EXERCISE BRIEF: In the records below, find the line that contains "- 1- Apply the" and the line that contains "file path with", then retype exactly those two lines and every line between them.

THE DATA:
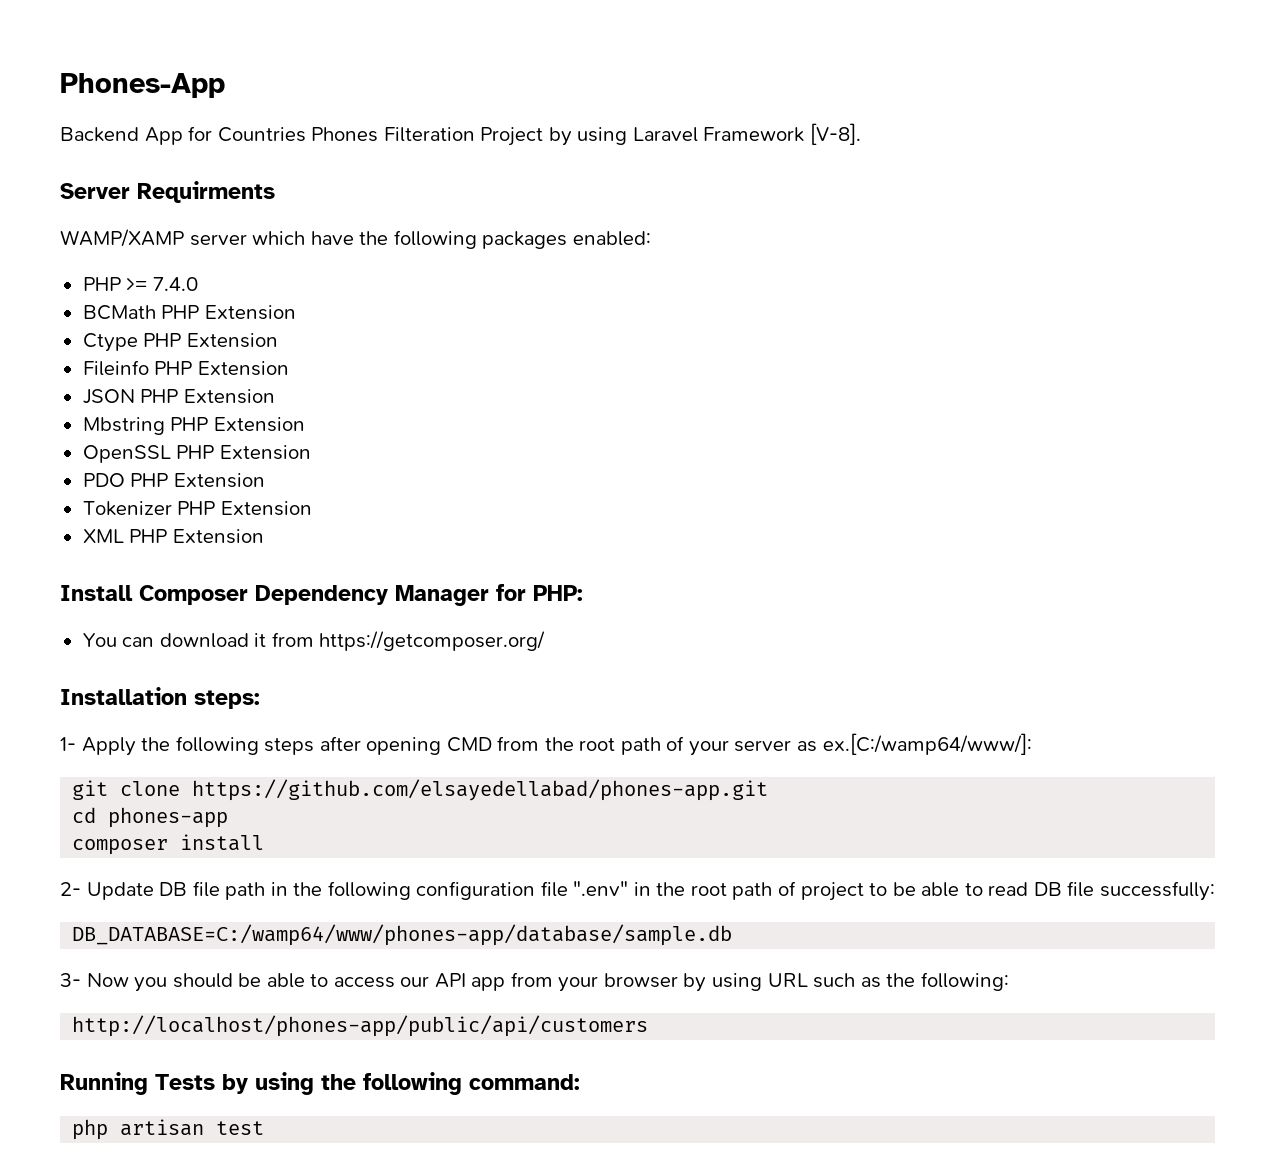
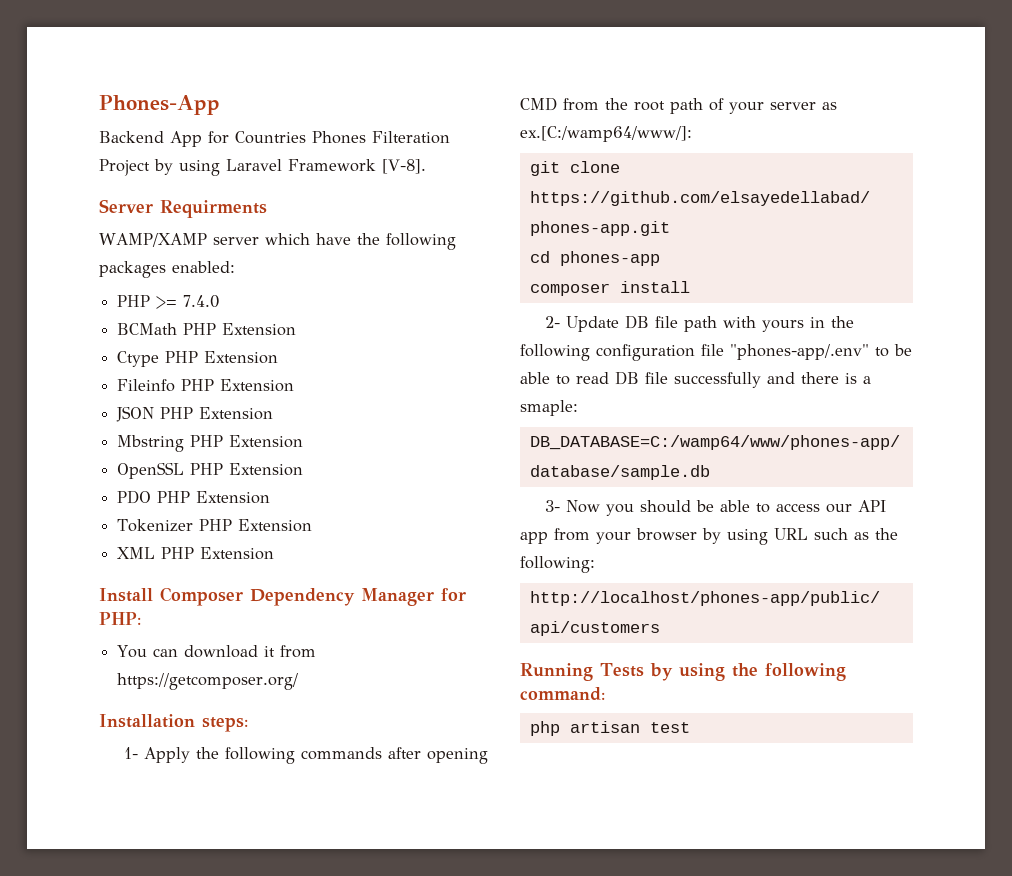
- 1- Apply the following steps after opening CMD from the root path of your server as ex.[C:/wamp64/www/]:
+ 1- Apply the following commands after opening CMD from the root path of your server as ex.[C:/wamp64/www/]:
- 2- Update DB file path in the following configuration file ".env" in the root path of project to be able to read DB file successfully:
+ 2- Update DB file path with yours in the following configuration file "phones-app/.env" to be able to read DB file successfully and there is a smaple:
==
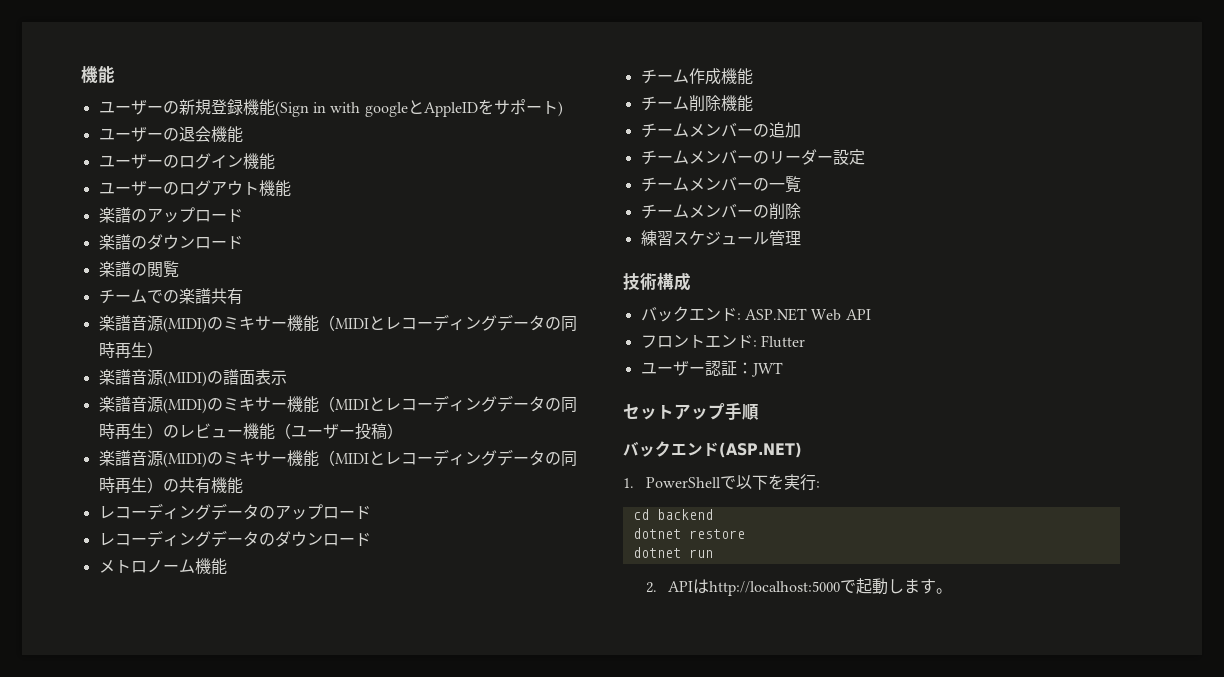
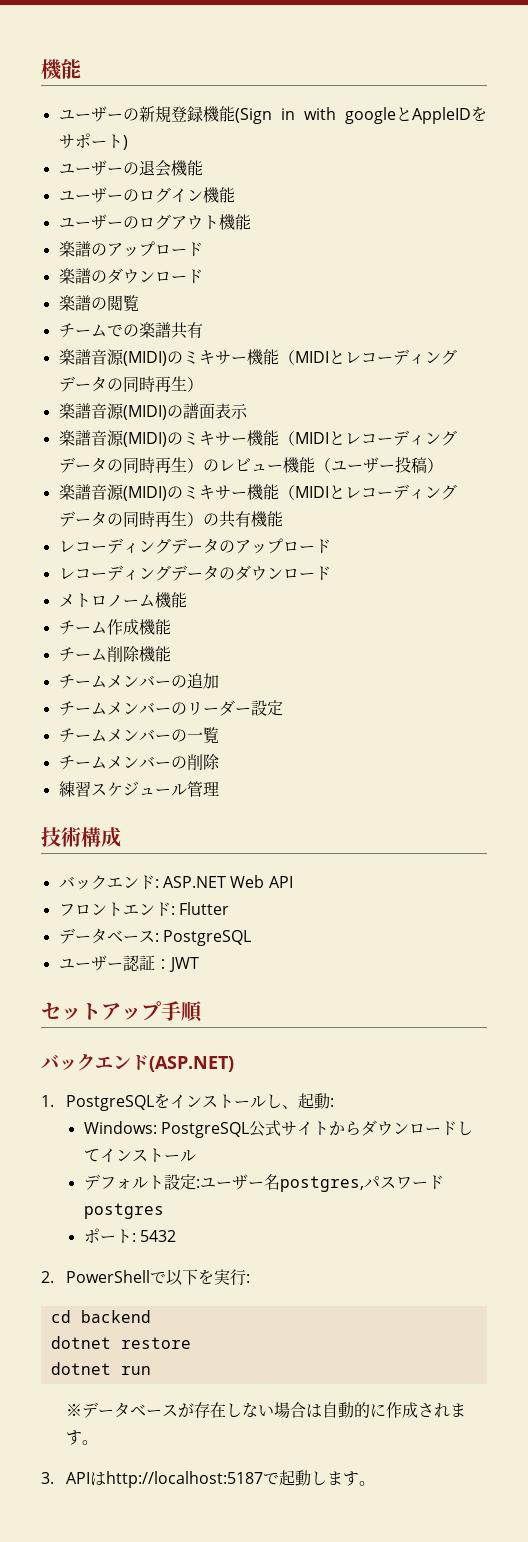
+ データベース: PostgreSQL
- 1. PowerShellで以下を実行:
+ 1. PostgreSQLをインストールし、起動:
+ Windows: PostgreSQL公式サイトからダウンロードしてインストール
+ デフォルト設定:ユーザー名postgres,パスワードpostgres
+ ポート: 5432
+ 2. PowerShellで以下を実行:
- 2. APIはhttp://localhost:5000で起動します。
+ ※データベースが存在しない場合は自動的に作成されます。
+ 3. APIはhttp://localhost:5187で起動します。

EXERCISE OUTPUT:
- 1- Apply the following steps after opening CMD from the root path of your server as ex.[C:/wamp64/www/]:
+ 1- Apply the following commands after opening CMD from the root path of your server as ex.[C:/wamp64/www/]:
- 2- Update DB file path in the following configuration file ".env" in the root path of project to be able to read DB file successfully:
+ 2- Update DB file path with yours in the following configuration file "phones-app/.env" to be able to read DB file successfully and there is a smaple:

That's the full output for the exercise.